During a tense moment on Capitol Hill in July, it was revealed that funding for the Scholarship for Disadvantaged Students program had stopped flowing to colleges and universities. This program, established through congressional legislation, helped schools pay for students to train as dentists, physician assistants, midwives, and nurses—professionals in short supply in rural and urban areas.
Candice Chen, acting associate administrator of HRSA’s health workforce bureau, confirmed that some competitions were canceled. When asked if the Trump administration was responsible, Chen paused before responding: “Well, the funding decisions were made across the administration.”
U.S. Rep. Diana DeGette (D-Colo.) and other lawmakers have criticized the situation. Sen. Angela Alsobrooks (D-Md.) called for the resignation of Health and Human Services Secretary Robert F. Kennedy Jr., saying there was “no defensible answer” to eliminating thousands of workers across federal agencies.
In April, nearly a dozen Democratic senators sent a letter to Kennedy demanding answers about the mass firings, noting HRSA is the “primary agency tasked with improving access to health care for vulnerable populations.” HHS did not respond to the letter, and officials refused to address questions about the firings.
President Donald Trump’s proposed fiscal 2026 budget eliminates HRSA and some of its programs, including grants to rural hospitals, workforce training, Ryan White HIV/AIDS programs, and emergency medical services for children. HRSA spokesperson Andrea Takash stated that HHS is “undertaking organizational changes that support multiple goals while ensuring continuity of essential services.”
Despite the challenges, HRSA continues to process new funding announcements and awards for health centers, workforce programs, child and maternal health initiatives, and other critical programs. The agency’s largest bureau supports thousands of community health centers that serve over 31 million people nationwide.
Cuts to health centers could face increased scrutiny because their funding has “a lot of bipartisan” support, according to Celli Horstman, a senior research associate at the Commonwealth Fund. HRSA’s Section 330 grants help keep federally qualified health centers open, and an additional 42% of health center funding comes from Medicaid, a federal and state insurance program covering low-income individuals and those with disabilities.

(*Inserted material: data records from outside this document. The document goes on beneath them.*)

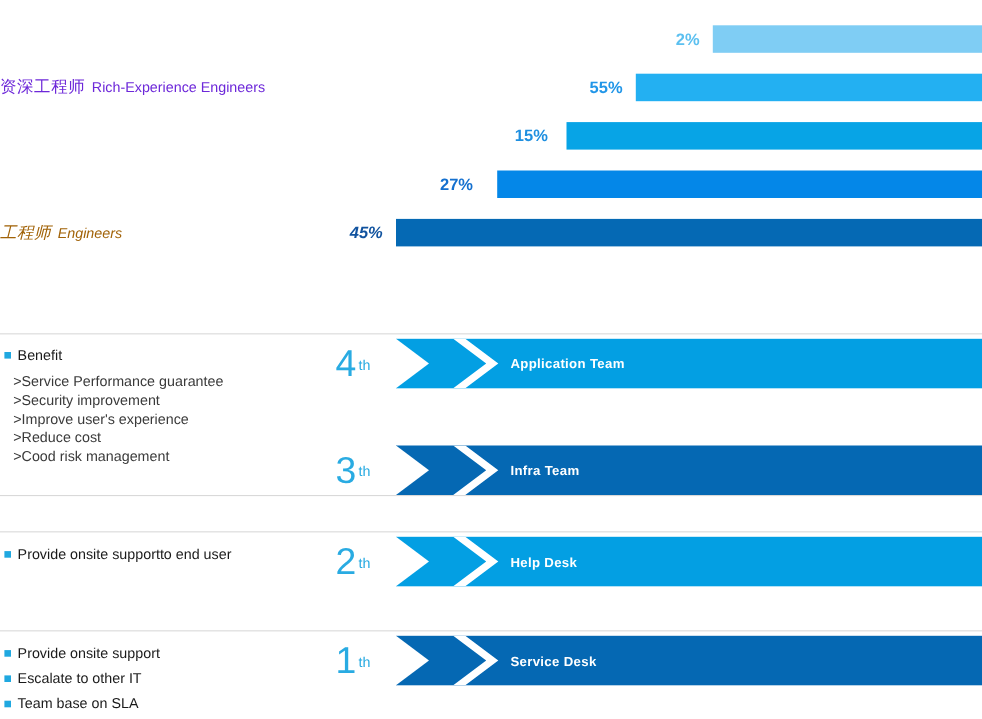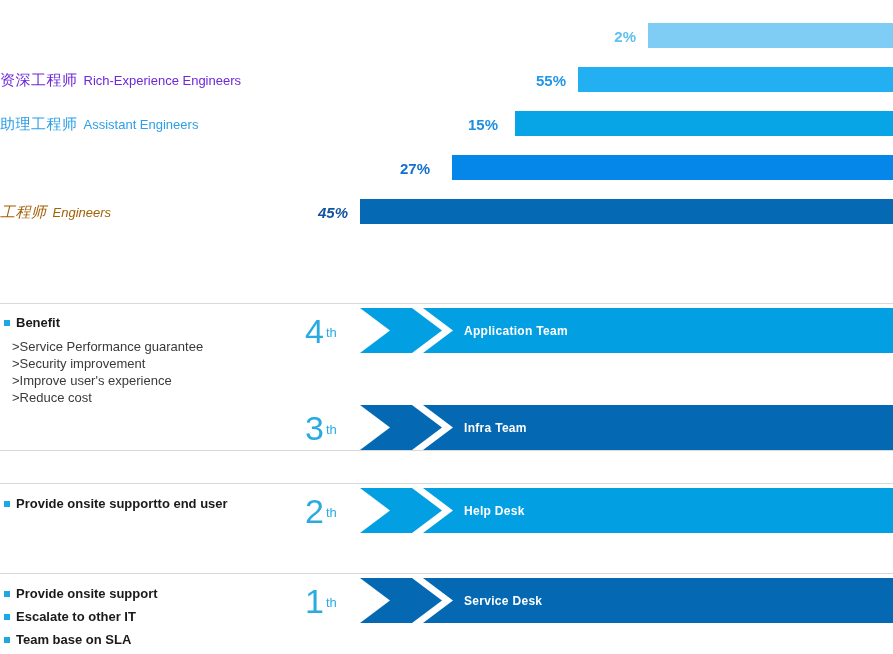"助理工程师 Assistant Engineers" div.bar-label { html: <div><span>助理工程师</span><span>Assistant Engineers</span></div> -> none }
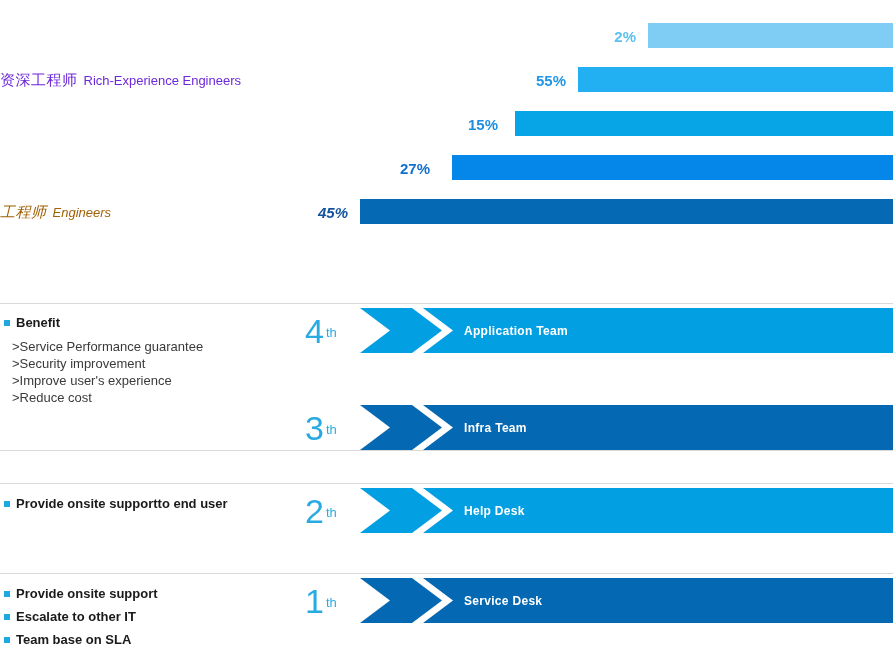"Benefit" .bullet-line.bold { font-weight: bold -> normal }
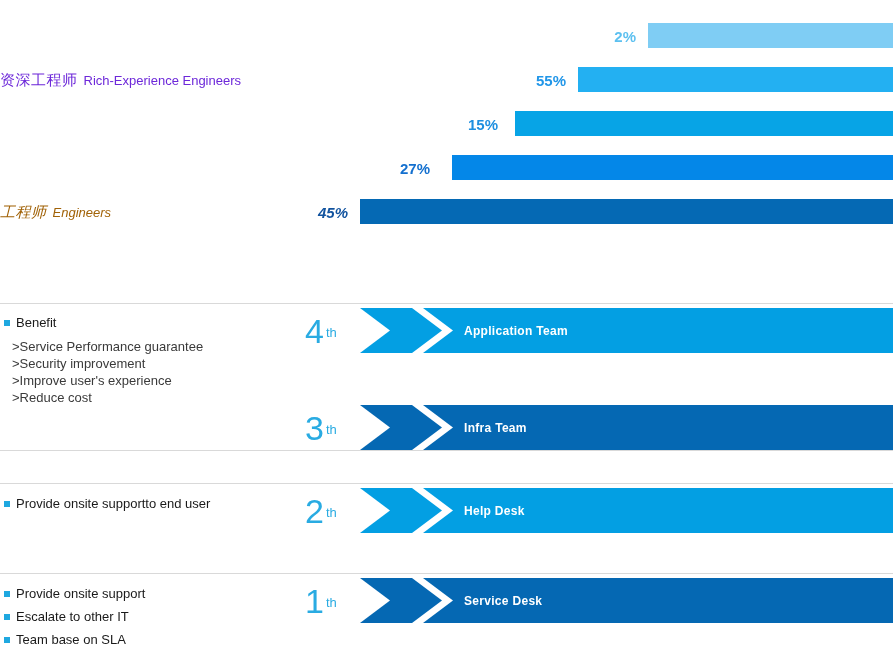">Cood risk management" div.sub-line { html: none -> <div>&gt;Cood risk management</div> }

Congress recently voted to reduce Medicaid funding, forcing health centers to rethink their operations. Joe Stevens, spokesperson for the Virginia Community Healthcare Association, noted that health centers are now required to provide itemized lists of how funds are used after grants are approved. This added administrative burden is challenging for understaffed clinics.
HRSA staff have continued processing grants despite an executive order that froze federal funding and a March announcement that HHS would lay off 10,000 workers and shut down entire agencies, including HRSA. One former employee said, “All we’re doing now is keeping the lights on.”
Michael Warren, who left HRSA in June, described the staffing cuts in his bureau as “substantial.” He highlighted the importance of the Maternal and Child Health Bureau, which awarded over $628 million in grants between October 2024 and July 2025. Warren, now chief medical and health officer for the March of Dimes, emphasized the crisis in maternal health, noting that the U.S. is one of the most dangerous places in the world to give birth among high-income countries.
With tears in his eyes, Warren said his former employees “wake up every morning, they work all day, and they go to sleep every night thinking about what they can do for mothers, children, and families.”